My gut tells me the EIP works ok for this case. Although, if there really is 6 million gas in extra capacity that is safe to use, then you might as well use it. There is no need for a gas-size war here or “nudging” behaviour. Just let people pay the price X instead of Y (i.e. KISS principle)
Urgent congestion & the mechanisms. As we have seen with Black Thursday (and several other congestion events), there are times of wide-spread urgency to use the blockchain. For example, users may want to save CDPs or deposit your coins into an exchange before the price crashes. During times of urgency, users participate in gas price auctions and front-run each other to get their transaction in first. The EIP facilitates this first-priced auction / front running with the “tip”.

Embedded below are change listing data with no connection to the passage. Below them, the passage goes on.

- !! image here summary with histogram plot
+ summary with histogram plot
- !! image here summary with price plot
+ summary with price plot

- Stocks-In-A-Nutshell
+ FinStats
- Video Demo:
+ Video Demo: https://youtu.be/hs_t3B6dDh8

From the miners perspective, they will always include transactions that pay them the most money. One simply strategy is for the miners to sort all pending transactions by the “tip” and process them one-by-one. Now the EIP has an in-built mechanism to gradually burn base fee until one of two things happen:
I suspect after the “super super super 1000 gwei transactions” are processed, we would see some convergence on users giving up (e.g. pending 200 gwei fees) and miners giving up. The network just ends up with empty blocks and most likely an ever-increasing pending pool. That doesn’t seem like a great outcome for either party.

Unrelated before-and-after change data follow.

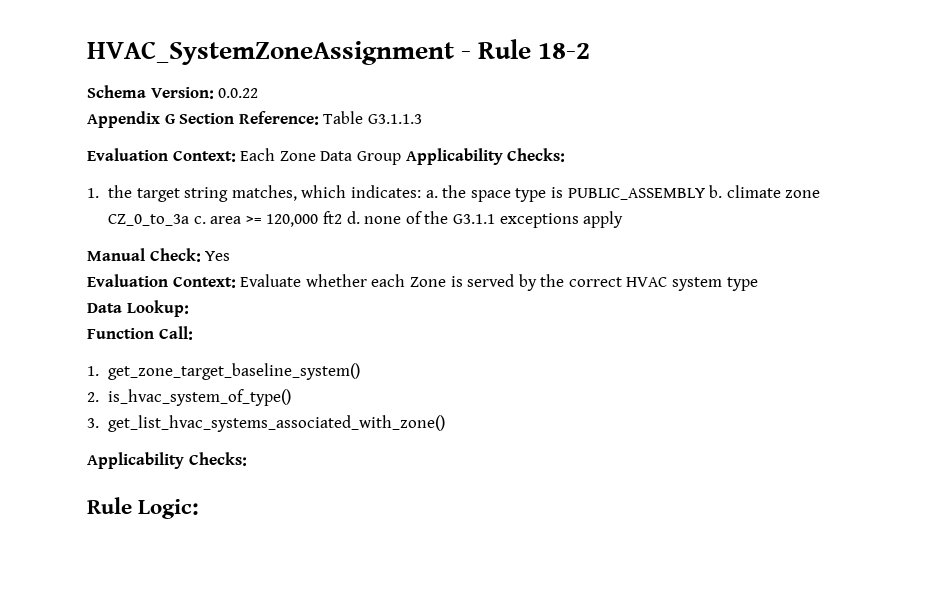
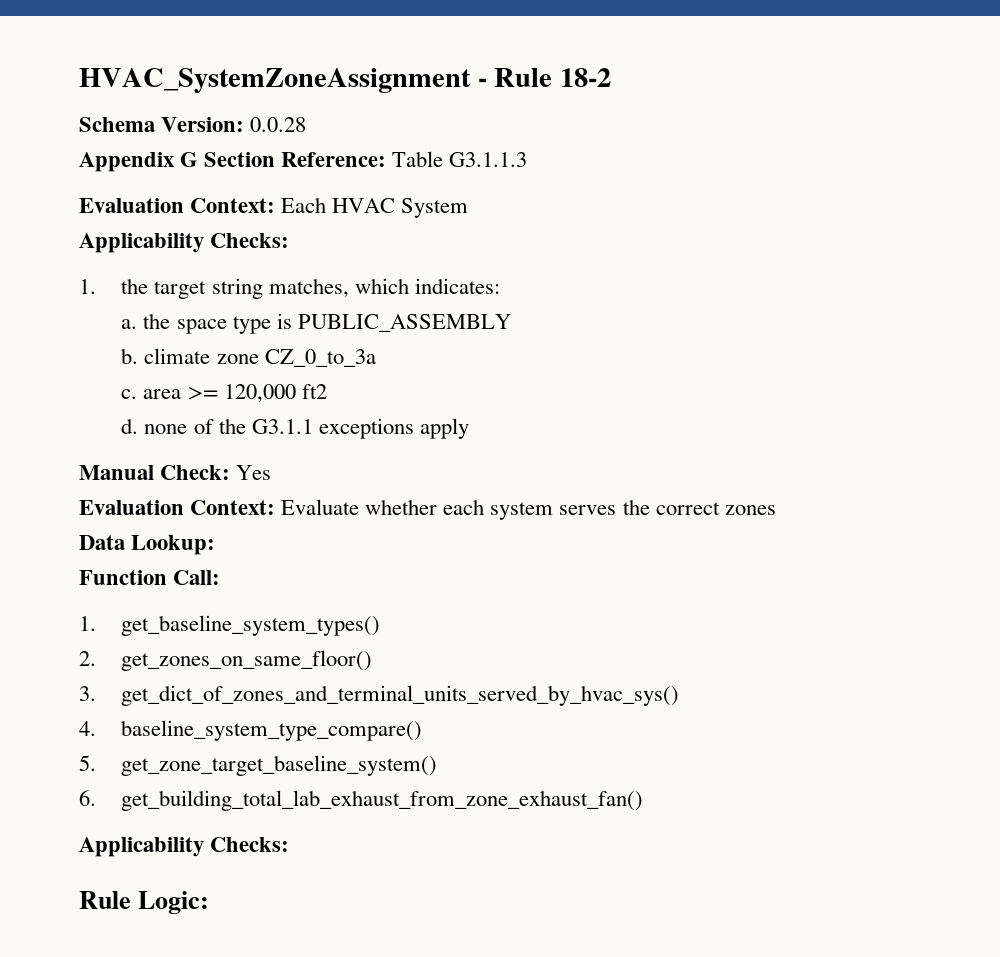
- Schema Version: 0.0.22
+ Schema Version: 0.0.28
- Evaluation Context: Each Zone Data Group Applicability Checks:
+ Evaluation Context: Each HVAC System
+ Applicability Checks:
- 1. the target string matches, which indicates: a. the space type is PUBLIC_ASSEMBLY b. climate zone CZ_0_to_3a c. area >= 120,000 ft2 d. none of the G3.1.1 exceptions apply
+ 1. the target string matches, which indicates:
+ a. the space type is PUBLIC_ASSEMBLY
+ b. climate zone CZ_0_to_3a
+ c. area >= 120,000 ft2
+ d. none of the G3.1.1 exceptions apply
- Evaluation Context: Evaluate whether each Zone is served by the correct HVAC system type
+ Evaluation Context: Evaluate whether each system serves the correct zones
- 1. get_zone_target_baseline_system()
- 2. is_hvac_system_of_type()
- 3. get_list_hvac_systems_associated_with_zone()
+ 1. get_baseline_system_types()
+ 2. get_zones_on_same_floor()
+ 3. get_dict_of_zones_and_terminal_units_served_by_hvac_sys()
+ 4. baseline_system_type_compare()
+ 5. get_zone_target_baseline_system()
+ 6. get_building_total_lab_exhaust_from_zone_exhaust_fan()

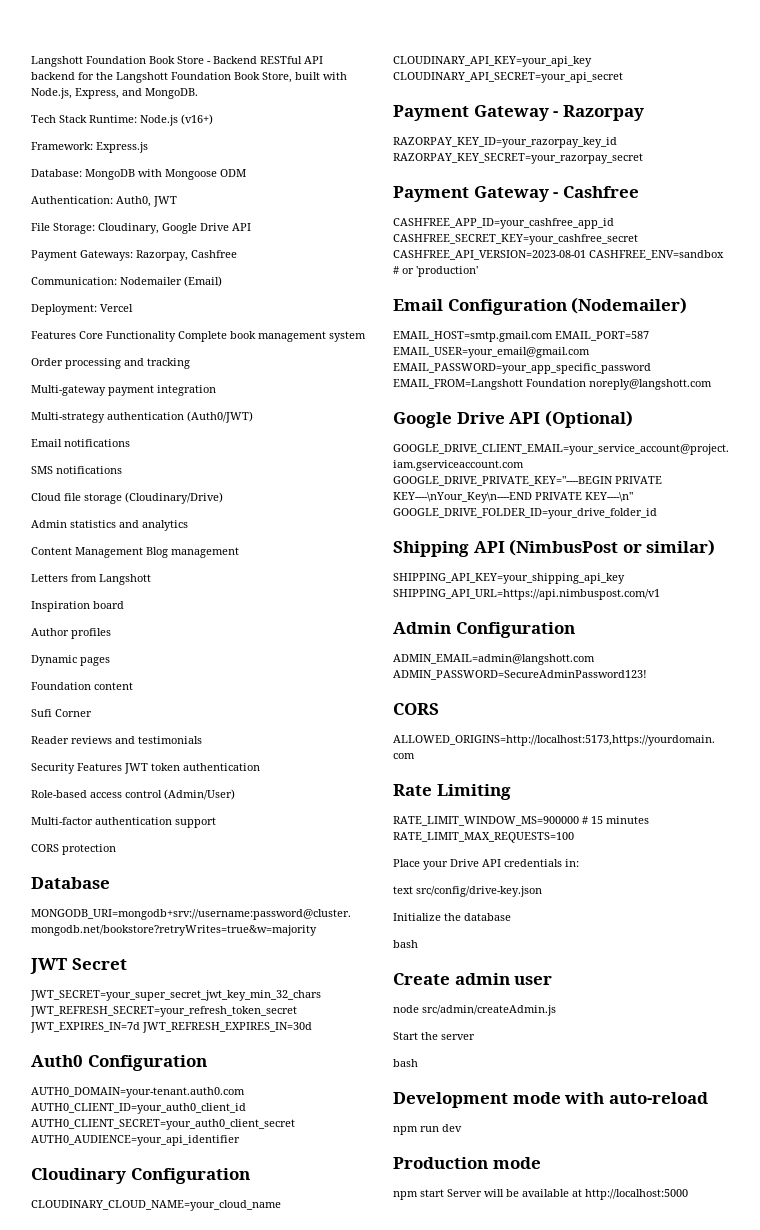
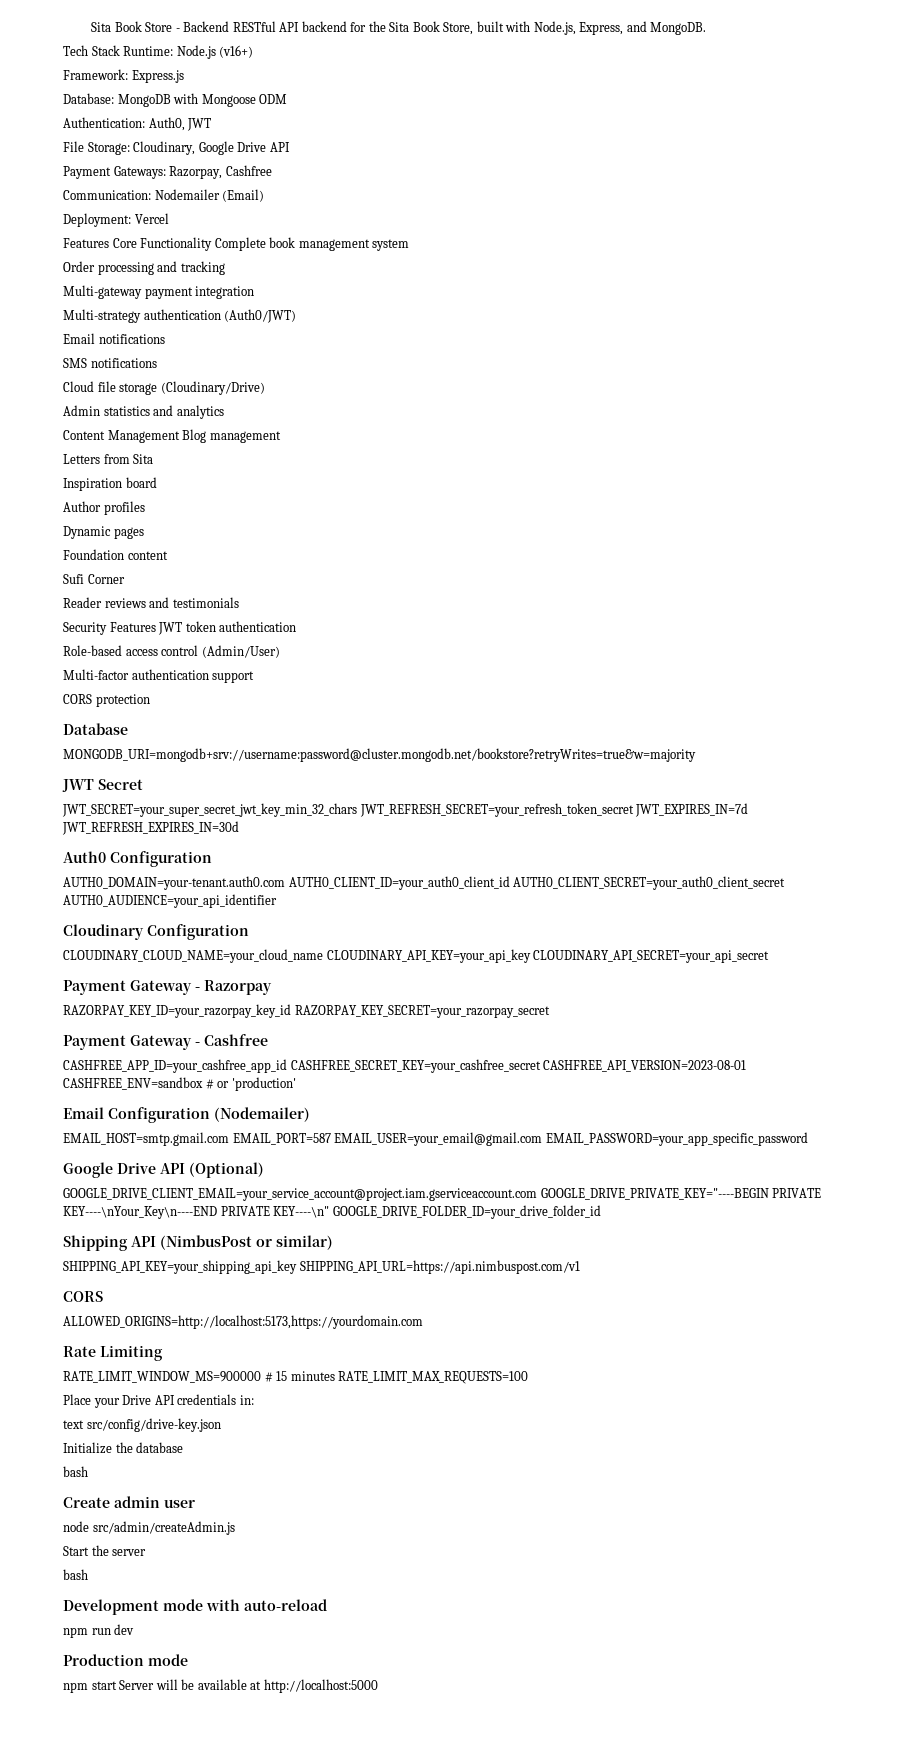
- Langshott Foundation Book Store - Backend RESTful API backend for the Langshott Foundation Book Store, built with Node.js, Express, and MongoDB.
+ Sita Book Store - Backend RESTful API backend for the Sita Book Store, built with Node.js, Express, and MongoDB.
- Letters from Langshott
+ Letters from Sita
- EMAIL_HOST=smtp.gmail.com EMAIL_PORT=587 EMAIL_USER=your_email@gmail.com EMAIL_PASSWORD=your_app_specific_password EMAIL_FROM=Langshott Foundation noreply@langshott.com
+ EMAIL_HOST=smtp.gmail.com EMAIL_PORT=587 EMAIL_USER=your_email@gmail.com EMAIL_PASSWORD=your_app_specific_password
- Admin Configuration
- ADMIN_EMAIL=admin@langshott.com ADMIN_PASSWORD=SecureAdminPassword123!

Now there was one argument by @dankrad that is worth exploring around miner collusion and the urgent congestion scenario. One argument is that there is a tragedy of the commons. e.g. in the long term all miners want to collect most rewards, but in the short-term they want to maximise their profit. One long-term strategy for the miners to collude and only mine 10m gas blocks. The end-result is that it will maximise their profit as the transaction fees are not burnt and the pending pool continues to grow in size. Of course, in the short-term, the argument is that miners will just include transactions above the 10m gas limit, even if the tip is small, to maximise their reward. Assuming miners cannot coordinate, latter short-term case should happen.
There are two things to highlight for the collusion case:
Revert via soft-fork. If the miners collude, then reverting to the pre-EIP1559 mechanism is a soft-fork, especially since the “tip” is set by the user. There is no consensus rule to stop it and that is a problem for the EIP.
Miners do collude. If we look at 2015-2017 era of Bitcoin and the “blocksize/segwit wars”, there are countless examples of when it was industry + miners vs a fraction of the bitcoin community. In fact, at Scaling Bitcoin HK over 80% of the hashrate (~7 dudes) sat on a panel. As well, I think they went to the pub together. I’m not fully familiar with the Ethereum mining community, but I have no reason to believe it will be any different, especially as the mining industry becomes more competitive with tight-margin profit. At some point, we should expect them to collude and somehow defend against it.
My assessment above could be missing some fundamental assumption. But I feel it covers at least 90% of EIP-1559. My biggest fear and please take this with a pinch of salt, is that EIP-1559 might end up like GasToken or the Uncle Rewards issue. There may be some unintended consequence of changing the fee marketing that is for the worse, especially since it does not ultimately get rid of the first-priced auction mechanism (it only alleviates it in the non-urgent congestion case).